MHA members also recognize the importance of safeguarding military families’ medical and personal privacy. The MHA members’ property management employees are trained to assess all disability-related requests for reasonable accommodations or modifications, in accordance with the FHA and will not (a) refuse to rent a home to a person with a disability or tell such a person that housing is not available when it is in fact available; (b) offer different rental terms or conditions to a person with a disability; (c) use different qualification criteria or applications for a person with a disability; or (d) discourage a person with a disability from inspecting a home or otherwise engage in unlawful steering tactics. Any documentation required to be provided by prospective residents will be requested in compliance with all applicable laws and in a manner that is intended to protect applicant privacy.

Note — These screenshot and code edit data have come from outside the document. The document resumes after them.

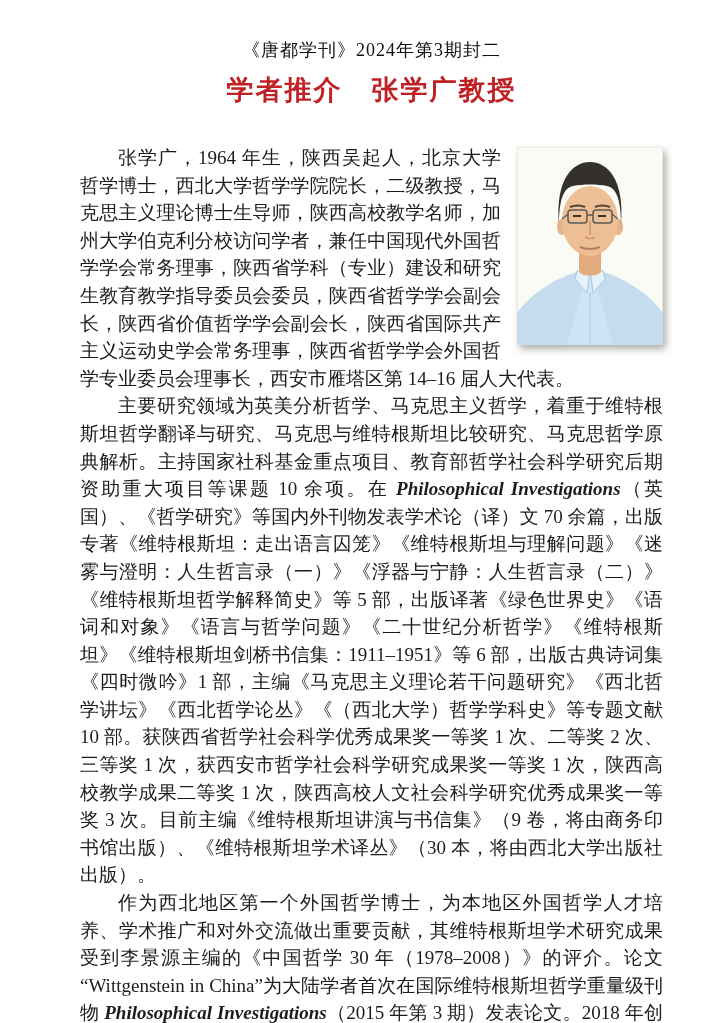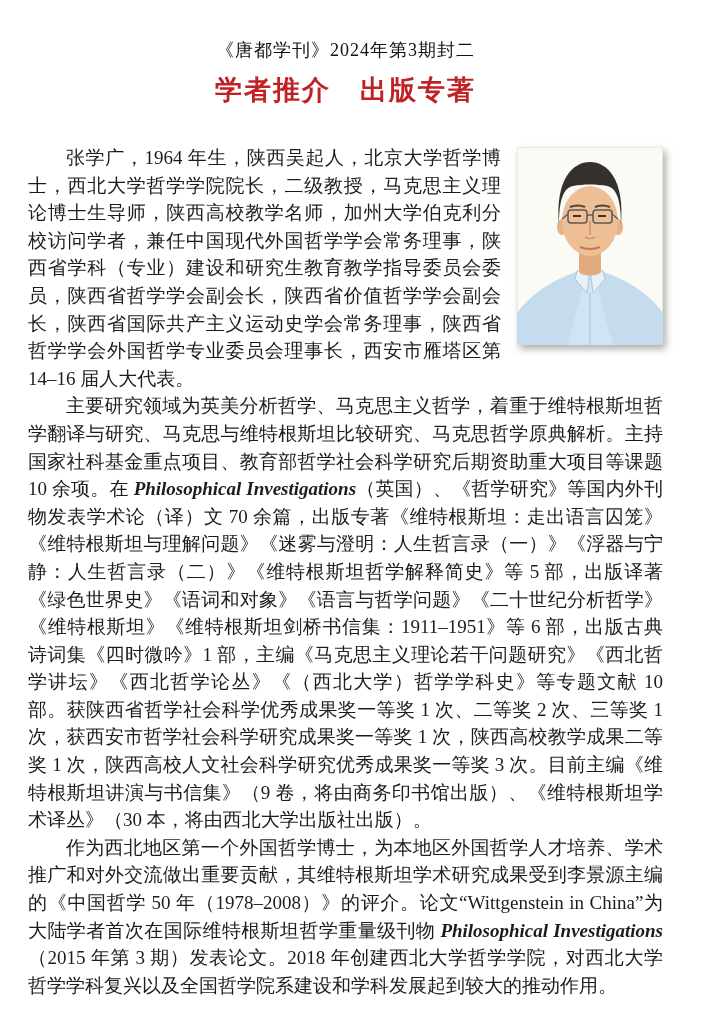--- a/index.html
+++ b/index.html
@@ -8,7 +8,7 @@
     width:724px; height:1023px;
     background:#ffffff;
     box-sizing:border-box;
-    padding:38px 61px 0 28px;
+    padding:38px 61px 0 80px;
     font-family:"Liberation Serif","DejaVu Serif",serif;
     color:#1c1c1c;
     overflow:hidden;

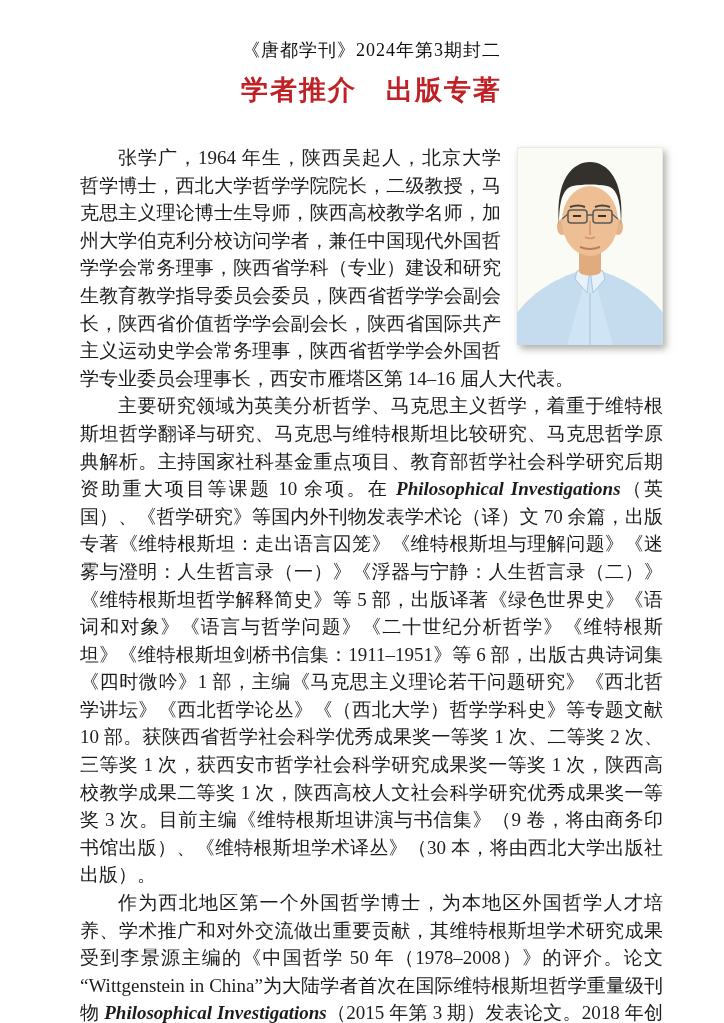--- a/index.html
+++ b/index.html
@@ -51,7 +51,7 @@
 
   <div class="issue-line">《唐都学刊》2024年第3期封二</div>
 
-  <div class="page-title" style="color: rgb(192, 33, 37);">学者推介　出版专著</div>
+  <div class="page-title" style="color: rgb(192, 33, 37);">学者推介　张学广教授</div>
 
   <div class="body-text">
 

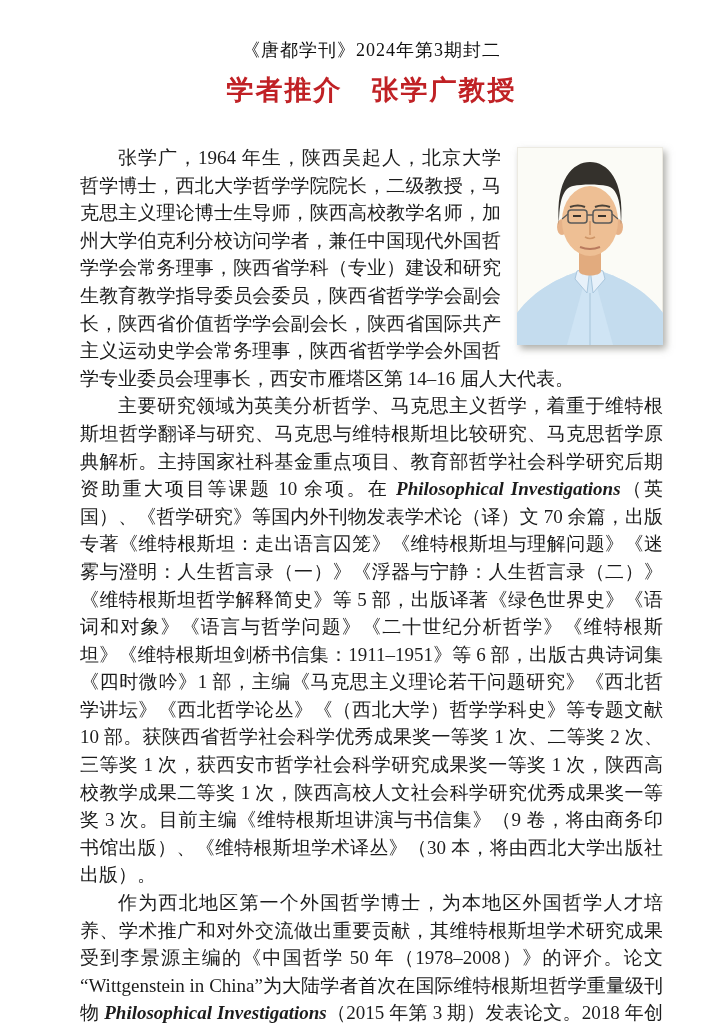--- a/index.html
+++ b/index.html
@@ -101,7 +101,7 @@
 
     <p class="para"><span>主要研究领域为英美分析哲学、马克思主义哲学，着重于维特根斯坦哲学翻译与研究、马克思与维特根斯坦比较研究、马克思哲学原典解析。主持国家社科基金重点项目、教育部哲学社会科学研究后期资助重大项目等课题 10 余项。在 </span><span class="italic">Philosophical Investigations</span><span>（英国）、《哲学研究》等国内外刊物发表学术论（译）文 70 余篇，出版专著《维特根斯坦：走出语言囚笼》《维特根斯坦与理解问题》《迷雾与澄明：人生哲言录（一）》《浮器与宁静：人生哲言录（二）》《维特根斯坦哲学解释简史》等 5 部，出版译著《绿色世界史》《语词和对象》《语言与哲学问题》《二十世纪分析哲学》《维特根斯坦》《维特根斯坦剑桥书信集：1911–1951》等 6 部，出版古典诗词集《四时微吟》1 部，主编《马克思主义理论若干问题研究》《西北哲学讲坛》《西北哲学论丛》《（西北大学）哲学学科史》等专题文献 10 部。获陕西省哲学社会科学优秀成果奖一等奖 1 次、二等奖 2 次、三等奖 1 次，获西安市哲学社会科学研究成果奖一等奖 1 次，陕西高校教学成果二等奖 1 次，陕西高校人文社会科学研究优秀成果奖一等奖 3 次。目前主编《维特根斯坦讲演与书信集》（9 卷，将由商务印书馆出版）、《维特根斯坦学术译丛》（30 本，将由西北大学出版社出版）。</span></p>
 
-    <p class="para"><span>作为西北地区第一个外国哲学博士，为本地区外国哲学人才培养、学术推广和对外交流做出重要贡献，其维特根斯坦学术研究成果受到李景源主编的《中国哲学 50 年（1978–2008）》的评介。论文“Wittgenstein in China”为大陆学者首次在国际维特根斯坦哲学重量级刊物 </span><span class="italic">Philosophical Investigations</span><span>（2015 年第 3 期）发表论文。2018 年创建西北大学哲学学院，对西北大学哲学学科复兴以及全国哲学院系建设和学科发展起到较大的推动作用。</span></p>
+    <p class="para"><span>作为西北地区第一个外国哲学博士，为本地区外国哲学人才培养、学术推广和对外交流做出重要贡献，其维特根斯坦学术研究成果受到李景源主编的《中国哲学 30 年（1978–2008）》的评介。论文“Wittgenstein in China”为大陆学者首次在国际维特根斯坦哲学重量级刊物 </span><span class="italic">Philosophical Investigations</span><span>（2015 年第 3 期）发表论文。2018 年创建西北大学哲学学院，对西北大学哲学学科复兴以及全国哲学院系建设和学科发展起到较大的推动作用。</span></p>
 
   </div>
 </div>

Enhancing neighborhoods and procedures to meet the needs of residents
As MHA members continually make upgrades to existing homes in privatized military housing communities, they are committed to identifying opportunities to improve military housing to ensure their communities meet every resident’s needs. The MHA encourages the service branches to develop enhanced procedures that will assist privatized military housing providers in ensuring that all military families have equal access to housing.
General John F. Campbell (U.S. Army-Ret.) serves as a senior adviser for the Military Housing Association. He graduated from West Point and served 37 years in the Army, his early years in the infantry and special forces assignments. He commanded troops at all levels and served as the Vice Chief of Staff of the U.S. Army and as the Commander of all U.S. and NATO forces in Afghanistan.